Re: A non-defense ofthe Miller book.

Although I found Flannon (Jackson's?) response interesting, I think it
missed the point a bit. What is Foucault? Well, perhaps an interesting
question, but one which cannot be answered by Miller's book. I myself found
the Miller book to be thoroughly offensive. However, I have been sitting
here think about why I found it offensive, and I must admit that there are
some fundamental problems with my own dislike of it.

I disliked Miller's book primarily because I thought it attempted to trivial
Foucault, by reducing his body of texts to the end result of some aberant
Frenchman. It reminded me of Habermas's Modernity travesty (wherein he
reduced Derrida's work to being the result of his jewishness). It reminded
me of the stock dismissals that come from the centre: it is the result of
an aberation and therefore, although perhaps noteworthy, certainly not worth
taking seriously. It is Anglo-American dismissal of Existentialism once again.

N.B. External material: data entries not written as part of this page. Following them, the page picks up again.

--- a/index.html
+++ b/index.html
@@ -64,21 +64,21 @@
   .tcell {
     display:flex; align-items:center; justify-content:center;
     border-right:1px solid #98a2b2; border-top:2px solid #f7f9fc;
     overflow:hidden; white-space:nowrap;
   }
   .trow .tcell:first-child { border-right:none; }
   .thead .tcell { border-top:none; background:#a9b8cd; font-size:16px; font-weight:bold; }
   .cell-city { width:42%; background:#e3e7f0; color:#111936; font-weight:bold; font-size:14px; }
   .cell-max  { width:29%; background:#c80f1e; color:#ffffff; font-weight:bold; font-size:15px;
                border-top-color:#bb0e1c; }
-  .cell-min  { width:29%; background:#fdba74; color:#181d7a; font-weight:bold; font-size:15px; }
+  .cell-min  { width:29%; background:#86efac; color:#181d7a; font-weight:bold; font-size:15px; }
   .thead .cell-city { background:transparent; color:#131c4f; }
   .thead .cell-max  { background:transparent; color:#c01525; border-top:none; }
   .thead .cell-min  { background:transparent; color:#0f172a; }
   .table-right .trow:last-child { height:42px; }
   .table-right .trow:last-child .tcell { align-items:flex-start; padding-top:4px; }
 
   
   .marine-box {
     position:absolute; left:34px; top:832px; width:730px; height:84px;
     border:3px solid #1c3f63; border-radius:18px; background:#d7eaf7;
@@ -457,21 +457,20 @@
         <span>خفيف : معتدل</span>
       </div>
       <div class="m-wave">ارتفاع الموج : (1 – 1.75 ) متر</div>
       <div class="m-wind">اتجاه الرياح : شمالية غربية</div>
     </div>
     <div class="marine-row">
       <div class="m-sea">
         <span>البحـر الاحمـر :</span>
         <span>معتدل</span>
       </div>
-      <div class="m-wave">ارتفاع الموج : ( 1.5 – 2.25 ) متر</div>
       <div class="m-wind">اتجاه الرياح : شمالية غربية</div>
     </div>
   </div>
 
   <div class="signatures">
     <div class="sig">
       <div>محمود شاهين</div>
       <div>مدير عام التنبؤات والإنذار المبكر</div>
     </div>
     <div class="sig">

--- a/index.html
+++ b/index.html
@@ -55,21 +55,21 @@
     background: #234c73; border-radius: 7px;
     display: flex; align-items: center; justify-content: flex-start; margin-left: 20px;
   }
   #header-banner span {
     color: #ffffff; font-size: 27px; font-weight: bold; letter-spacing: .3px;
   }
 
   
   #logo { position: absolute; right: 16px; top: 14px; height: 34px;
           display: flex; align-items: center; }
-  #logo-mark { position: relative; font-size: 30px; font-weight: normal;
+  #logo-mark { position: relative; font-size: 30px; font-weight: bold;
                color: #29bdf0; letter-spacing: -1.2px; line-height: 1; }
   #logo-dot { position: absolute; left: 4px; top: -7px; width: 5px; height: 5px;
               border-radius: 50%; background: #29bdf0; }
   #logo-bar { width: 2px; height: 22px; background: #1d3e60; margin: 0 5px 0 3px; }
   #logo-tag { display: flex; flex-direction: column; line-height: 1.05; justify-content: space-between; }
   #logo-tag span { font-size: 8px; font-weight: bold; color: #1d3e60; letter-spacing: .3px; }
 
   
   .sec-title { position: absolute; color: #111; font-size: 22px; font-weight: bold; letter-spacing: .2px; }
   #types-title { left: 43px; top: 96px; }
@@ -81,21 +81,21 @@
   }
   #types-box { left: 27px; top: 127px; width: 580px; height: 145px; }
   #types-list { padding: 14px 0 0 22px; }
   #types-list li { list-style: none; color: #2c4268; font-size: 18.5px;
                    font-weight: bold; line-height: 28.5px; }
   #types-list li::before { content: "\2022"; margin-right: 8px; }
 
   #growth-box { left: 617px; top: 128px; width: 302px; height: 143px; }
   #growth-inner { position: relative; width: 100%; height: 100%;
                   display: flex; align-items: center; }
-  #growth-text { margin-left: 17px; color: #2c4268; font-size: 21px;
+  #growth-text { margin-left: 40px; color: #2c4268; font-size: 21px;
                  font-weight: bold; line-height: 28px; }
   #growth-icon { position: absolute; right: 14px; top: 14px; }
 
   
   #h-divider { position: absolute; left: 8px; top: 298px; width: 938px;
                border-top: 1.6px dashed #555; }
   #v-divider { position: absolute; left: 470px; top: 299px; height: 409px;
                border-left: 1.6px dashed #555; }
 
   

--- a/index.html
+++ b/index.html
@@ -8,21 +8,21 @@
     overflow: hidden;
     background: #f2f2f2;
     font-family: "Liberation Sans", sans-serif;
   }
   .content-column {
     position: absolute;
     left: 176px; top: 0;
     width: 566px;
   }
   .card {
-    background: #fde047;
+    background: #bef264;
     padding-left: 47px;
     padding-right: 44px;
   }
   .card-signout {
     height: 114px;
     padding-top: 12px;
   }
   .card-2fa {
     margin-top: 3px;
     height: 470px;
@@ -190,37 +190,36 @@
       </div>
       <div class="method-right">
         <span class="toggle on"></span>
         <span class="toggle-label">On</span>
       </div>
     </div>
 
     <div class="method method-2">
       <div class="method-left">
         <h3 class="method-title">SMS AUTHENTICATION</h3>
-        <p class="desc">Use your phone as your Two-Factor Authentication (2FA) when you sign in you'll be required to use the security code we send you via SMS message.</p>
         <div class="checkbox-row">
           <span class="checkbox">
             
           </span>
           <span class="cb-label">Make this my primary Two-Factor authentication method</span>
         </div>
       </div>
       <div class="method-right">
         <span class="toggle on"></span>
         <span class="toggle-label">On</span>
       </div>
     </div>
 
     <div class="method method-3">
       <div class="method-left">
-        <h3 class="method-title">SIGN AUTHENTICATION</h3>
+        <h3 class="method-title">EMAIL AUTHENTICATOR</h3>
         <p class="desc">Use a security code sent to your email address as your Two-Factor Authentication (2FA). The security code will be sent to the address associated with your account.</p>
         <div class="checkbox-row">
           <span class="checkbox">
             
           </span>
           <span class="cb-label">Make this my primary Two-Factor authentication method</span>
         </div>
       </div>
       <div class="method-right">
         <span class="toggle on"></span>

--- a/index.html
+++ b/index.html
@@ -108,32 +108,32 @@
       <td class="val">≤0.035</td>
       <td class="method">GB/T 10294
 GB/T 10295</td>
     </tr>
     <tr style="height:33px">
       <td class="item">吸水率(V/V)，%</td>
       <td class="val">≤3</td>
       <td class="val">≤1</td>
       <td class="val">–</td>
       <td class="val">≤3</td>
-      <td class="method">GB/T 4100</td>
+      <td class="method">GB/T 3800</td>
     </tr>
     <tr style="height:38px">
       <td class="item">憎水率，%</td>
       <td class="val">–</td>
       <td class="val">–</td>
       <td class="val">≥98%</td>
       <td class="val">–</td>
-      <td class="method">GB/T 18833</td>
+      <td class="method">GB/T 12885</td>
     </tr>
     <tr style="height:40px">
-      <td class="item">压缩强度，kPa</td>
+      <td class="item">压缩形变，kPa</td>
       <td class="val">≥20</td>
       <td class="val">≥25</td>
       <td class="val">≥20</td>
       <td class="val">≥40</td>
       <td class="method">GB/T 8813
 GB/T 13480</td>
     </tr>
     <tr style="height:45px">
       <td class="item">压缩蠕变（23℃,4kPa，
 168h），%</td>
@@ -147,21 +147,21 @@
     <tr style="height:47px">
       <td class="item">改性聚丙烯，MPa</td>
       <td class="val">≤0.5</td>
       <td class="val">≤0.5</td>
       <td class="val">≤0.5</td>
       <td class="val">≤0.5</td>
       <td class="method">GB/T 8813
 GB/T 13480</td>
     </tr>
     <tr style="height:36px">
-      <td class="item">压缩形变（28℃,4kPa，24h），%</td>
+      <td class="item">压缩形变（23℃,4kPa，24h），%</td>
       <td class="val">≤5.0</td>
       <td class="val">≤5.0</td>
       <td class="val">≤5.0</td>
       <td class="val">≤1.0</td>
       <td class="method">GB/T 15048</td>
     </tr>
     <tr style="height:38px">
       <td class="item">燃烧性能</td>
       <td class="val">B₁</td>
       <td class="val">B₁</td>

But perhaps more seriously, it is offensive because, if placed within the
context of academic biography, it is homophobia writ large. And again, I
find myself in a bit of a bind here (although I have yet to get to the first
bind!). I am specifically thinking of "Wittgenstein: The Duty of Genius" by
Monk, I think (I leant my copy out, and am truly horrible with names).
Perhaps you will indulge me a bit and let me discuss both biographies. I
shall try to be brief (although I fear these side comments will be the death
of such a hope).

I thoroughly enjoyed Monk's book. It was the book that finally inspired me
enough to go back to school. However, when discussing it with someone, I
found that I was a little ambivalent about the way he treated Wittgenstein's
sexuality. He approached it in a Clintonesque style. He would discuss his
relationships with his boyfriends, but always in a subdued tone, mentioned
in the same sentence as your mysterious 'aunts', although you know that you
are not related to one of them. He insinuated that he was gay, although
there was no need for insinuation, as the evidence was clear: he was gay.

My co-discussor pointed out that Monk merely wished to avoid detracting from
Wittgenstein's acheivements. If he focussed on his homosexuality, people
would dismiss his work as that of a homosexual (as I accused Miller of
doing). I, however, found this reasoning unacceptable. If he was gay, this
should be acknowledge, and not merely quitely tolerated. It was a part of
the man, probably a part of what made him a genius, certainly a part of what
made him interesting. Monk merely reinforced the belief that someone who is
a queer is merely that: a queer. Otherwise, he would not have so feared
open discussing that he had to relagate it to an appendix. I conclude that
Monk was a homophobe (although I still acknowledged that it was by far and
away one of the best biographies I had read).

Now I come across Miller, who is quite explicit. Foucault was a faggot.
Not only that, he wasn't even a nice pleasant monogamous faggot, he was a
s&m pervert, and no wonder he got aids. Why should we pay any attention to
him, he subverted our American values, like all these post-modern loonies,
reprobates, frenchmen, nazis and jews (Oh, well, he didn't say anything like
that, but I just know he would have loved to say something like that).

Isn't he filling the gap?

Well, no. Although he tells us information left out of the Eribon book (for
reasons similar to Monks, although I didn't love Eribon), his subtext is
that Foucault is dismissable. He is a muckraker. He wishes us to wink and
nudge, and slighly make off-coloured insinuations in graduate seminars.

How truely horrific. The best biography must dismiss ones sexual mores (if
they at all differ from the norm) while the ones that acknowledge it only
serve to delegitimate the subject. Truly, this is the malaise of a
heterosexist culture.

So what is one to do?

When I first started writing this, I was thinking about geneaology and
history. There is no centre-point from which one can dismiss others, there
is only circumscribed history and that which it gives birth to. To dismiss
Foucault in the way Miller does is to say that there is a centre, and that
which dwells without is not part of the universal. But then what? Do we
act like pragmatists, and say: very well, we are all part of dirty history,
let us celebrate our past, acknowledge it, and be very glad it lead to where
it lead? Probably. I can't think of any other response. That is what a
good biography of Foucault would do. However, can it do so? The answer to
that, I fear, is not so cut and dried.

Sorry about the length. Didn't even get to my point.